Howard W wrote: Thu 30 Jul, 2020 2:40 pm Hi Geronimo, yeah I'm trying to find the sweet spot for fan profiling as well. Seemed to have got the ROR smoothed out using higher RPM but I'm keen to get rid of the scorching completely (albeit quite mild but I'm trying to do very light roasts so any tiny bit of scorching would seem particularly apparent). I haven't tried the timer mode yet, it'll probably help to make sure the starting agitation looks alright. Did a search for how an ideal fluidised bed looks like and wonder if we can replicate this on the kaffelogic:

https://www.youtube.com/watch?v=sBMnw6Wwzi0
Hi again

Thanks for link on video.

Ive used Damians D-Roast with a fan modification near the end to get under the power limitation.
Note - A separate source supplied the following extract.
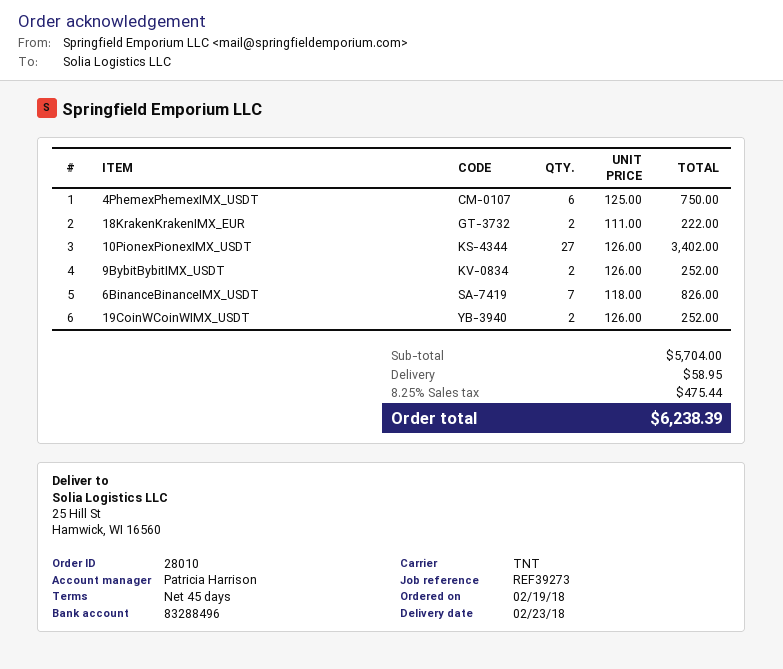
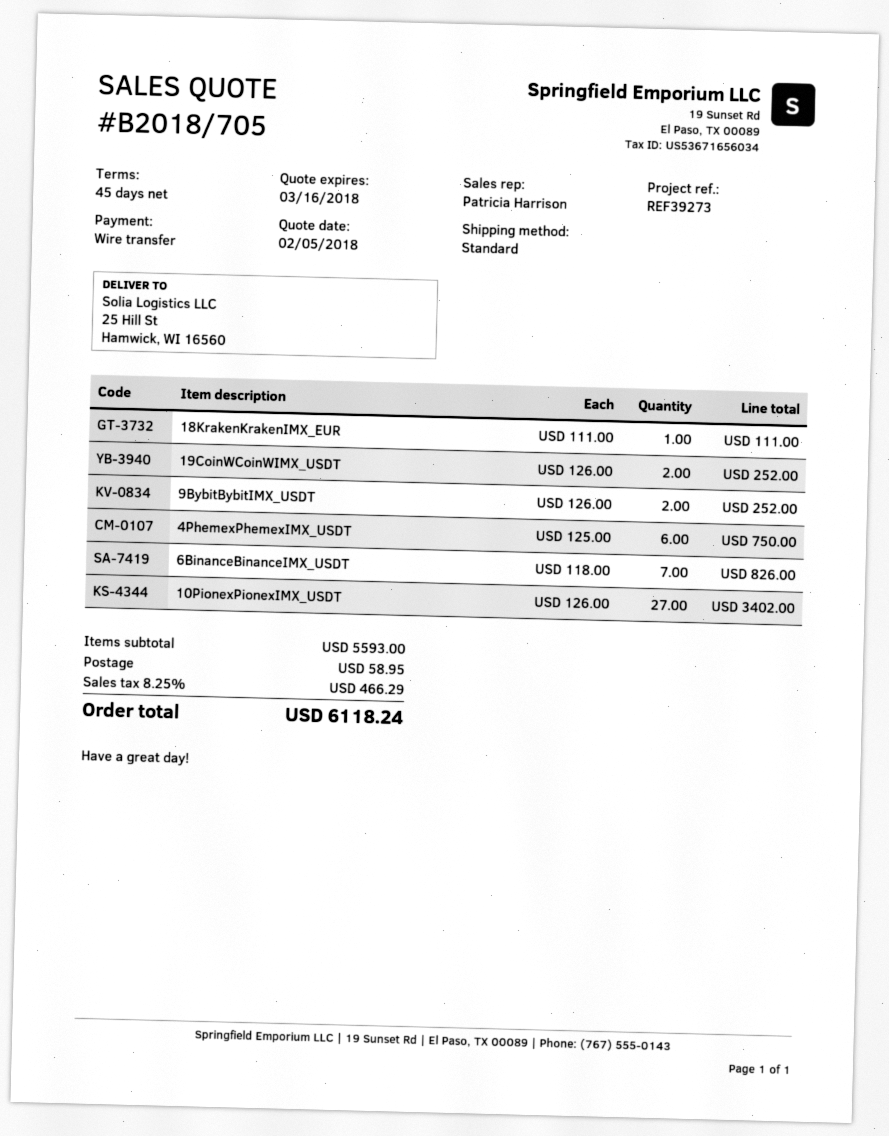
shipping method: TNT -> standard
18KrakenKrakenIMX_EUR: 2 x 111.00 = 222.00 -> 1 x 111.00 = 111.00
subtotal: 5704.00 -> 5593.00
tax: 8.25% = 475.44 -> 8.25% = 466.29
total: 6238.39 -> 6118.24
It is a very good profile, and like his reasoning behind it. Still not perfect for all beans that I have tried, but better than normal. For me it’s a good proof of concept, that the higher fan at the start works with the right weight of beans. Less burning/scorching.

According to Kaffelogic (Chris), the fan is supposed to slower on this roaster by design to “soak” up the heat so to speak, and something about the air flow not taking the heat away from the beans and get some momentum going heat wise. Something like that. It’s discussed in one of the videos for viewing down the bottom of this community support page, which is from one of the virtual cafe sessions.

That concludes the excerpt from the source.